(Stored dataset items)
=======
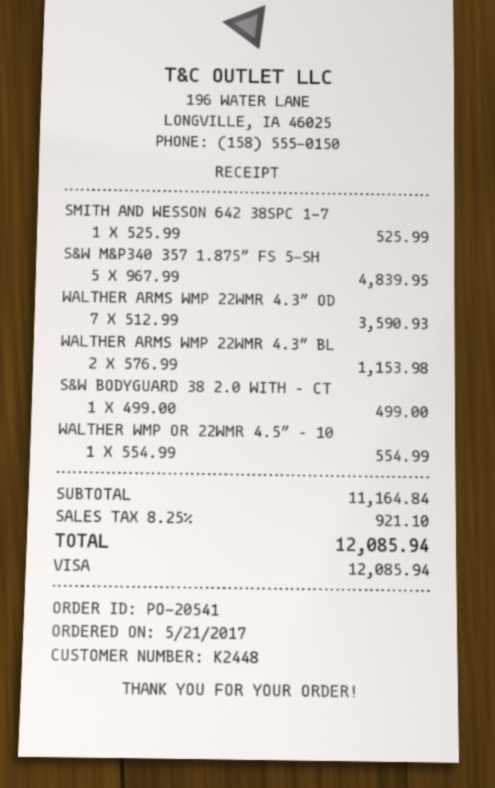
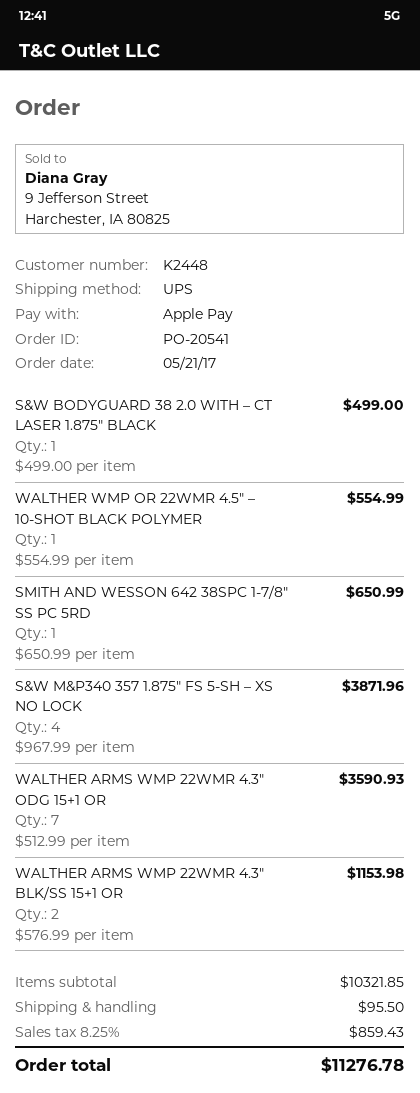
payment method: Visa -> Apple Pay
SMITH AND WESSON 642 38SPC 1-7: 1 x 525.99 = 525.99 -> 1 x 650.99 = 650.99
S&W M&P340 357 1.875″ FS 5-SH: 5 x 967.99 = 4839.95 -> 4 x 967.99 = 3871.96
subtotal: 11164.84 -> 10321.85
shipping: none -> 95.50
tax: 8.25% = 921.10 -> 8.25% = 859.43
total: 12085.94 -> 11276.78

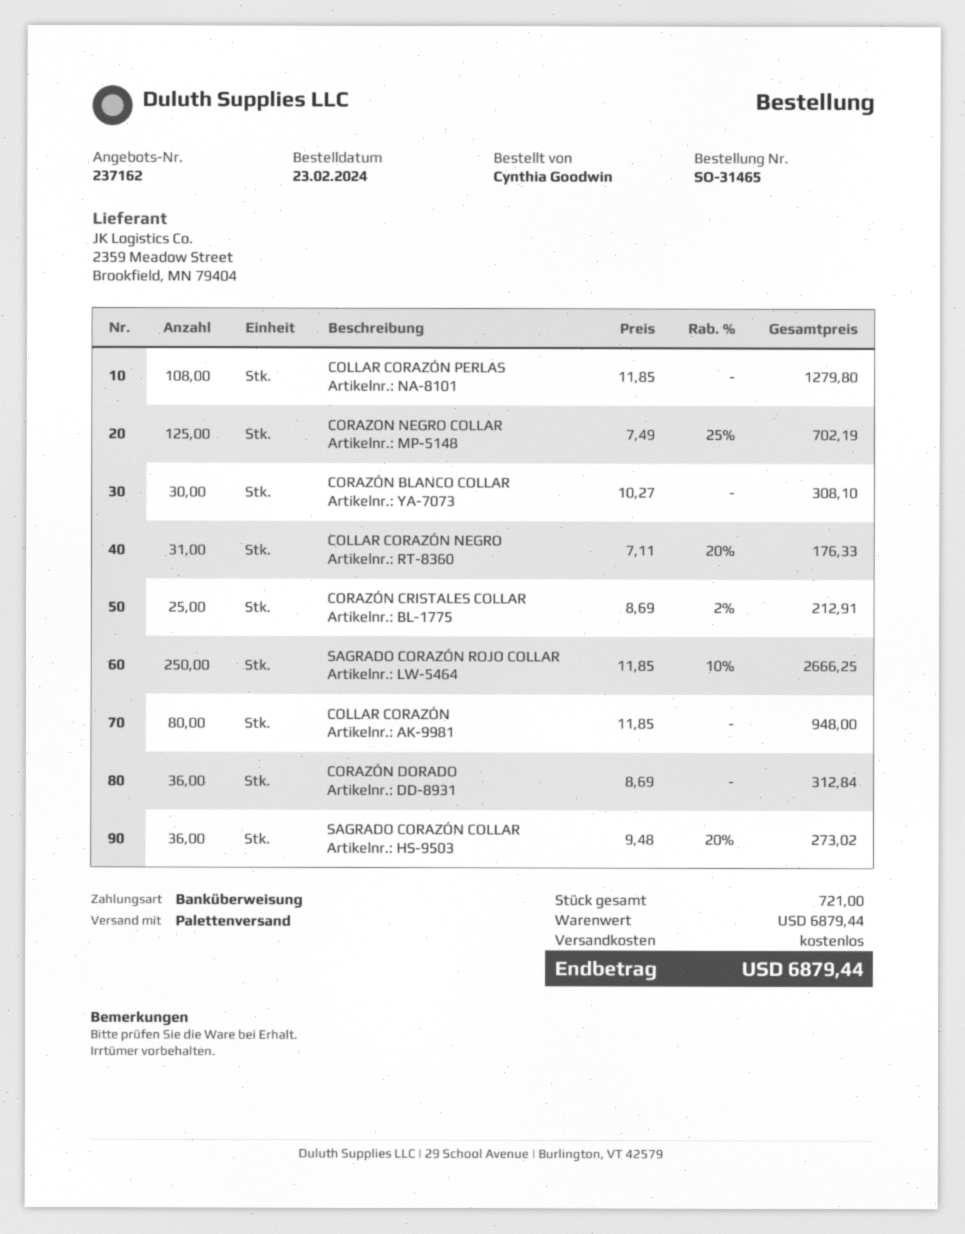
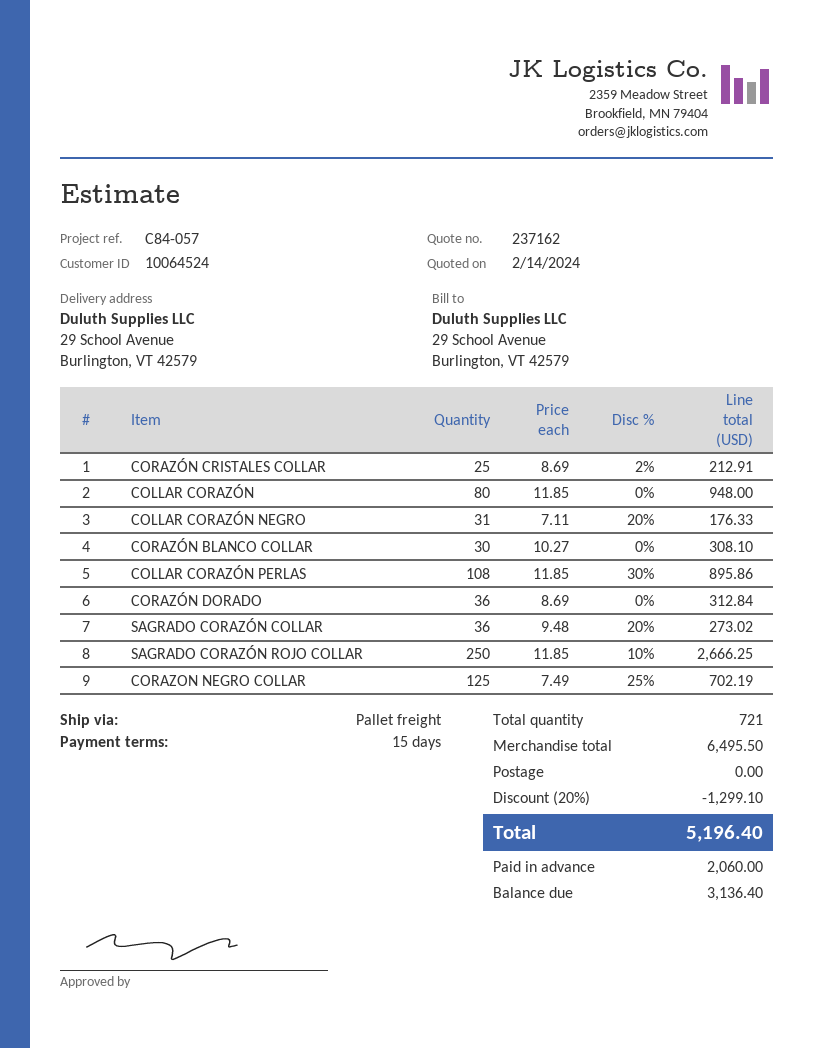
COLLAR CORAZÓN PERLAS: 108 x 11.85 = 1279.80 -> 108 x 11.85 - 30% = 895.86
subtotal: 6879.44 -> 6495.50
discount: none -> 20% = 1299.10
total: 6879.44 -> 5196.40

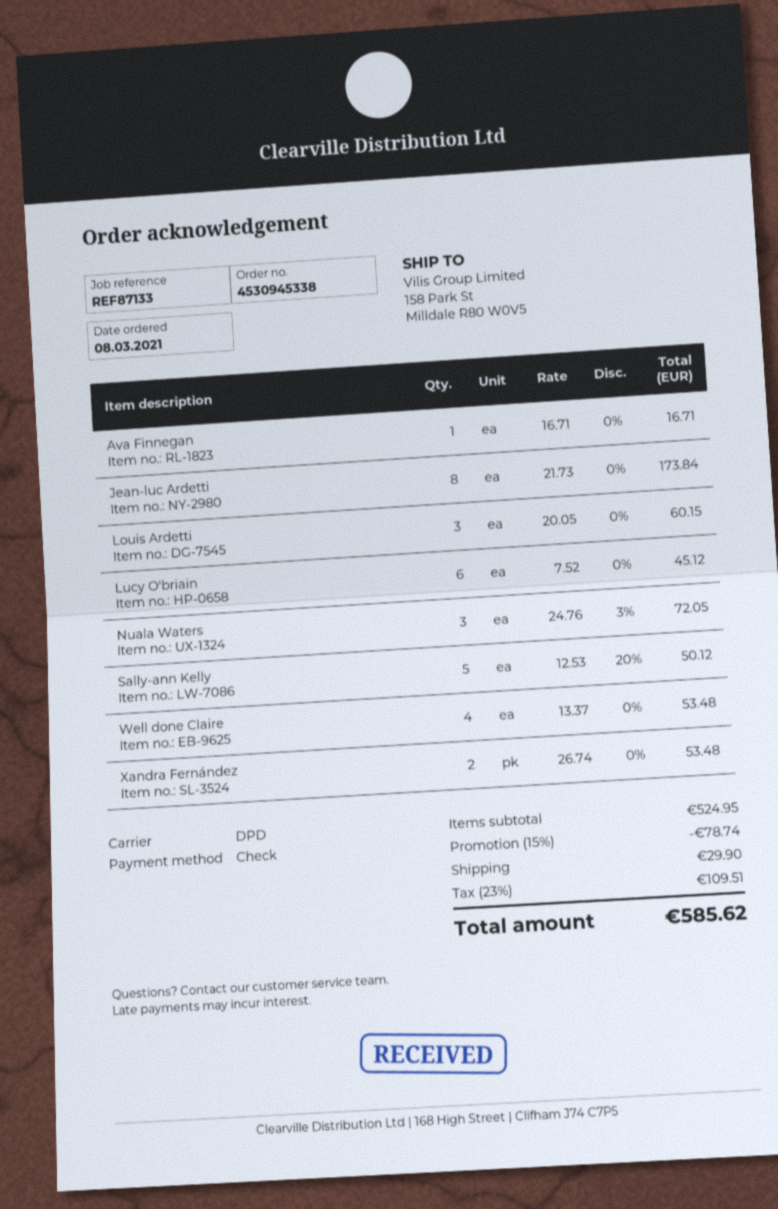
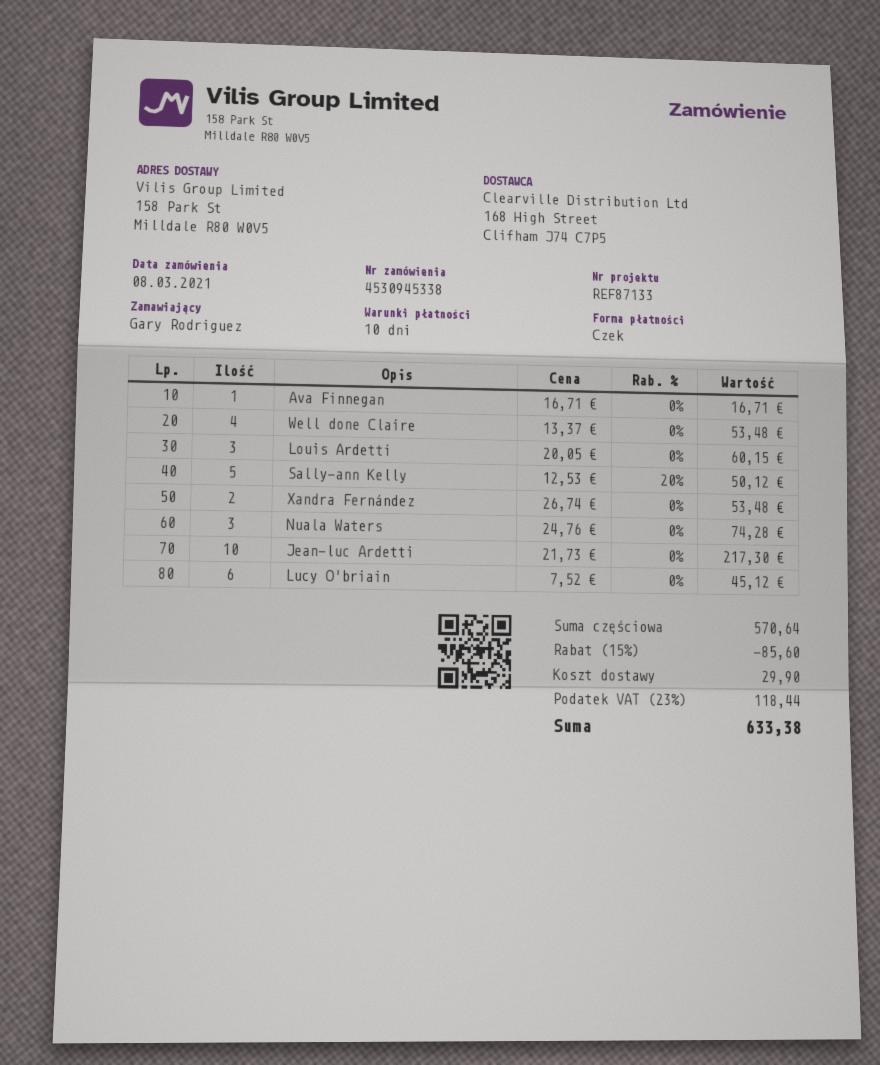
Jean-luc Ardetti: 8 x 21.73 = 173.84 -> 10 x 21.73 = 217.30
Nuala Waters: 3 x 24.76 - 3% = 72.05 -> 3 x 24.76 = 74.28
subtotal: 524.95 -> 570.64
discount: 15% = 78.74 -> 15% = 85.60
tax: 23% = 109.51 -> 23% = 118.44
total: 585.62 -> 633.38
=======
• _EXERCISE REQUIREMENTS_: Lines holding the word "none" in the entries above are the ones to pull out. Copy them all.

• _ANSWER BOX_:
shipping: none -> 95.50
discount: none -> 20% = 1299.10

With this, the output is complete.